COS 333 Assignment 2: Feeping Creaturism (Spring 2008)

Due midnight, Friday, February 22

Thu Feb 21 20:25:39 EST 2008

[added 2/18] If you run Leopard, gcc may complain about the symbol isblank defined in b.c. You can fix this by changing the name of the function in b.c; it won't affect anything else.

Don't forget to look at the newsgroup if you have a question; it may already have been asked and answered. And if not, mail to cos333@lists will get the ball rolling.

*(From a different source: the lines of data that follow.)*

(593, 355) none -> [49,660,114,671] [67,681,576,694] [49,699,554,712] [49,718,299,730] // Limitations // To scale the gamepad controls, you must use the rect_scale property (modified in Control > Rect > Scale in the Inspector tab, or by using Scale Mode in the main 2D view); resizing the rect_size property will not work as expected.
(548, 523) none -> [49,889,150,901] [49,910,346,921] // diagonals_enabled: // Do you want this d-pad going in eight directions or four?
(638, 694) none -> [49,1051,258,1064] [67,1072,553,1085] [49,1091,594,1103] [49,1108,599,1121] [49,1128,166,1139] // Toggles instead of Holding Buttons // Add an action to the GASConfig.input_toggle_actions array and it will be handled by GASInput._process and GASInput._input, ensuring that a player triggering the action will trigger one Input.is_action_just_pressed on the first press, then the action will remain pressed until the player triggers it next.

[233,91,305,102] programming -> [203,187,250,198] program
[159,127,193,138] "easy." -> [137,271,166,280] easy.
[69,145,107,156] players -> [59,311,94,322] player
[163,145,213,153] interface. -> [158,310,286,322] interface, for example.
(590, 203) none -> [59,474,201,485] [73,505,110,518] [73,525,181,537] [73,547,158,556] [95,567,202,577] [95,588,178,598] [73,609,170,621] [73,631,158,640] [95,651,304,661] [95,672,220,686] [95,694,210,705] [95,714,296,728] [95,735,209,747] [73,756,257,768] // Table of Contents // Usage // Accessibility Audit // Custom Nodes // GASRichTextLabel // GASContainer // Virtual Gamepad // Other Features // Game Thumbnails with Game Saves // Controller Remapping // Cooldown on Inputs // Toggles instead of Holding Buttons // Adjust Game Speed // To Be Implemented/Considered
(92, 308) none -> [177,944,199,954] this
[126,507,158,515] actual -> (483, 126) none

One of the most common experiences for a programmer coming into a new job or working with some open-source code is to have to fix a bug or make a small change in a large unfamiliar program. This requires the ability to quickly find the relevant parts of the program and change them in a minimal way, while ignoring irrelevant parts and being sure not to break anything.

This assignment is an exercise in adding new features to an existing program that we have talked about in class, but whose innards are almost certainly unfamiliar. To get started, become familiar enough with AWK that you know in broad outline what it does; this awk help file might help. Then download the source from the AWK home page and skim the source code to see how it is implemented..

Your specific tasks are to

For this assignment, you can get a very long way merely by finding code that already does more or less what's needed and is already in the right place and right form; much of the job amounts to intelligent cut and paste, using grep to locate places that might be relevant.

First, the AWK grammar needs a new rule that specifies the syntax of an until statement and creates the right kind of node in the parse tree. There's a new keyword that lexical analysis has to recognize and some new code must be added to run.c to provide the semantics, though it's mostly identical to old code.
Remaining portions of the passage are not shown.